Keeping It Current Without It Becoming Another Job
The audit above is a one-time investment. Maintenance is where most owners fall off. The practical approach is to batch it: spend fifteen minutes every Monday morning responding to that week's reviews and posting one Google Post. Set a calendar reminder every three months to refresh photos and check that hours, categories, and service listings are still accurate. That is under two hours a month for a channel that sends real customers to your door without any cost per click. For owners using a platform like Rulrr to plan and schedule their broader content, the same rhythm that drives social posts can pull double duty here - drafting your weekly Google Post takes seconds when the content workflow already exists.
One Hour Now, Compounding Returns for Years
A fully optimised Google Business Profile does not decay the way a paid ad campaign does. The photos you upload today will still be converting walk-ins in eighteen months. The Q&A answers you seed this week will still be answering customer questions next year. The review response you write tonight will still be visible to every future customer who reads that review. This is the definition of compounding marketing: work done once that earns returns continuously. The 40 minutes you spend on this audit are almost certainly the highest-return marketing hours you will put in this quarter.

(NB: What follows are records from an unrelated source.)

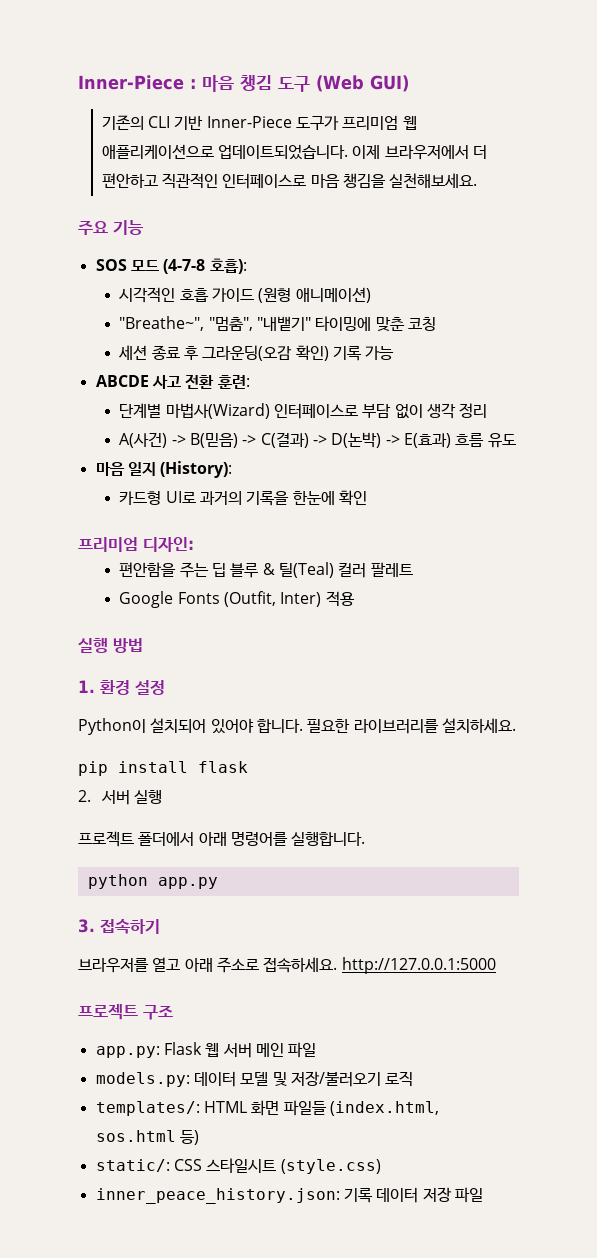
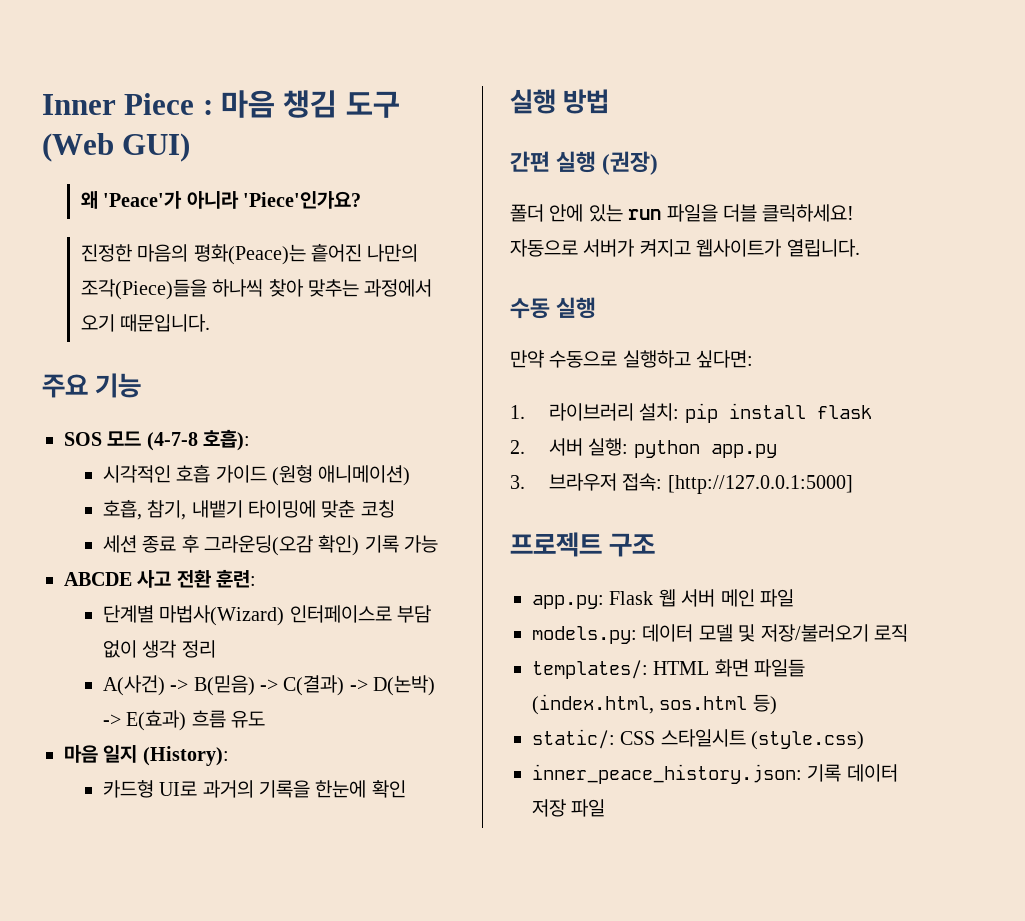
- Inner-Piece : 마음 챙김 도구 (Web GUI)
+ Inner Piece : 마음 챙김 도구 (Web GUI)
- 기존의 CLI 기반 Inner-Piece 도구가 프리미엄 웹 애플리케이션으로 업데이트되었습니다. 이제 브라우저에서 더 편안하고 직관적인 인터페이스로 마음 챙김을 실천해보세요.
+ 왜 'Peace'가 아니라 'Piece'인가요?
+ 진정한 마음의 평화(Peace)는 흩어진 나만의 조각(Piece)들을 하나씩 찾아 맞추는 과정에서 오기 때문입니다.
- "Breathe~", "멈춤", "내뱉기" 타이밍에 맞춘 코칭
+ 호흡, 참기, 내뱉기 타이밍에 맞춘 코칭
- 프리미엄 디자인:
- 편안함을 주는 딥 블루 & 틸(Teal) 컬러 팔레트
- Google Fonts (Outfit, Inter) 적용
  실행 방법
- 1. 환경 설정
- Python이 설치되어 있어야 합니다. 필요한 라이브러리를 설치하세요.
- pip install flask
+ 간편 실행 (권장)
+ 폴더 안에 있는 run 파일을 더블 클릭하세요! 자동으로 서버가 켜지고 웹사이트가 열립니다.
+ 수동 실행
+ 만약 수동으로 실행하고 싶다면:
+ 1. 라이브러리 설치: pip install flask
- 2. 서버 실행
- 프로젝트 폴더에서 아래 명령어를 실행합니다.
- python app.py
- 3. 접속하기
- 브라우저를 열고 아래 주소로 접속하세요. http://127.0.0.1:5000
+ 2. 서버 실행: python app.py
+ 3. 브라우저 접속: [http://127.0.0.1:5000]

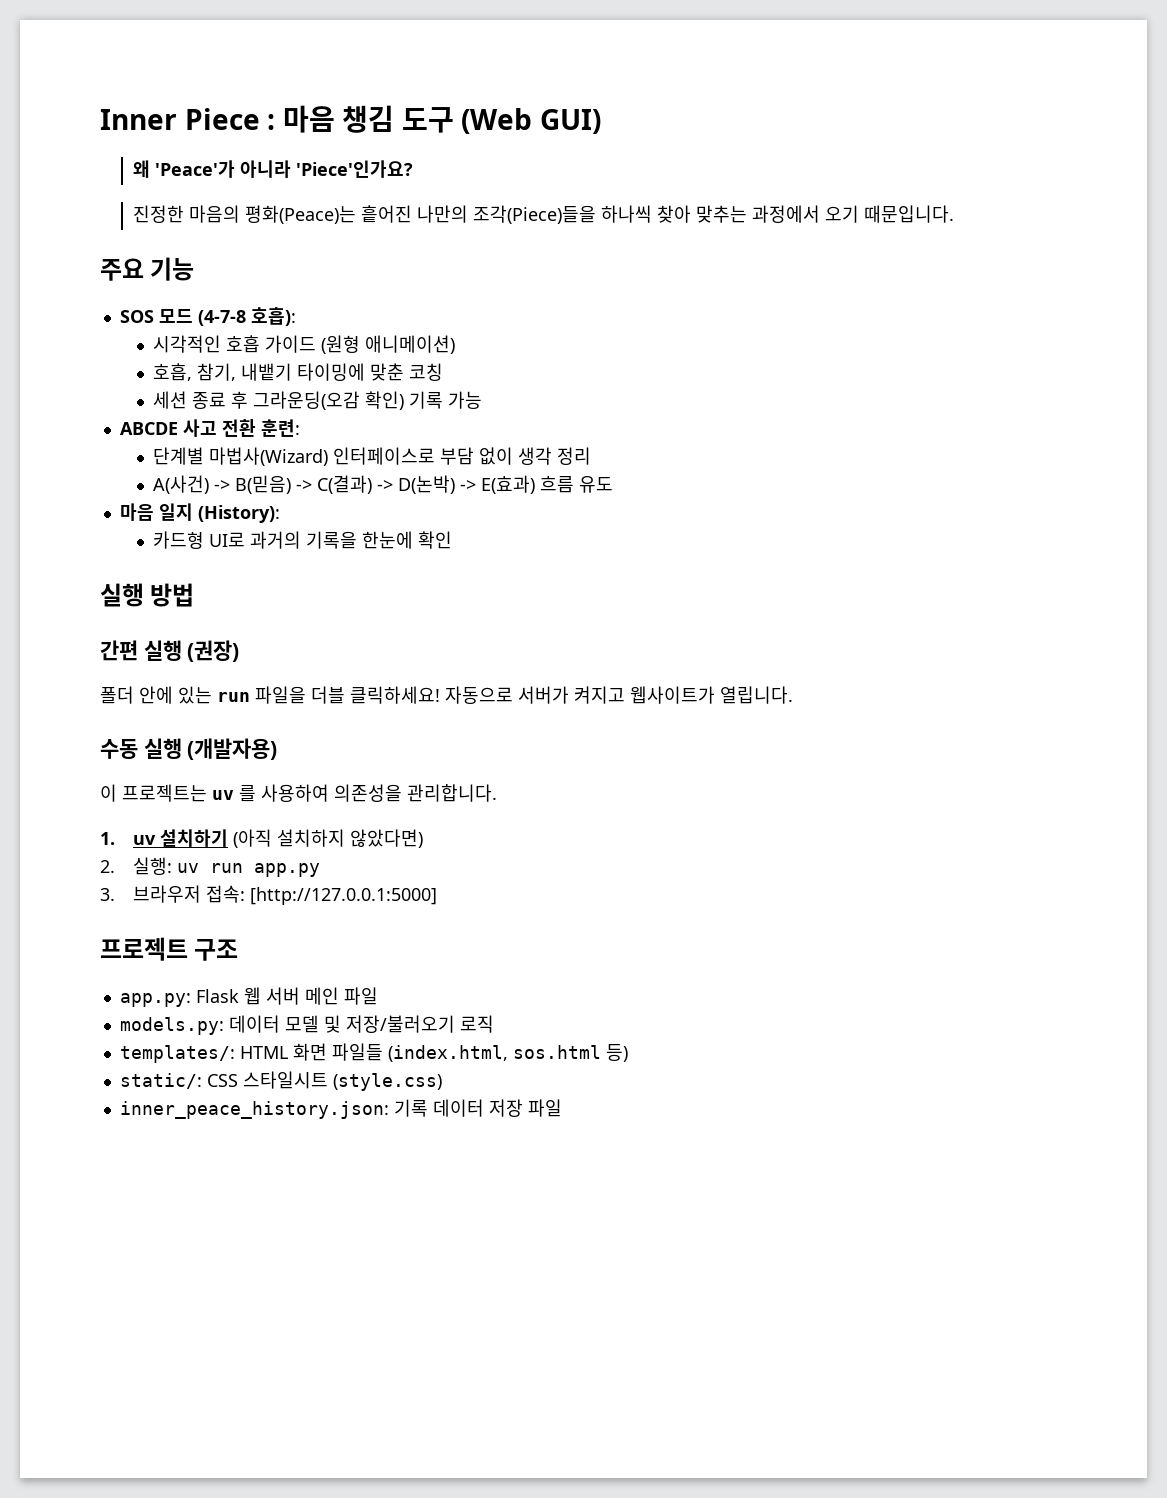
- 수동 실행
- 만약 수동으로 실행하고 싶다면:
- 1. 라이브러리 설치: pip install flask
- 2. 서버 실행: python app.py
+ 수동 실행 (개발자용)
+ 이 프로젝트는 uv 를 사용하여 의존성을 관리합니다.
+ 1. uv 설치하기 (아직 설치하지 않았다면)
+ 2. 실행: uv run app.py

Clear the next gap in your schedule and run through each point above. Your competitor's profile is probably still sitting on four photos and no review responses. That gap is yours to close.
One final note: after you complete the audit, turn on notifications for new reviews and new questions inside Google Business Profile settings. The profile you optimise today only stays ahead if you respond when it matters - and a customer who asks a question and gets an answer within a few hours is far more likely to walk through your door than one who waited three days and found a competitor instead.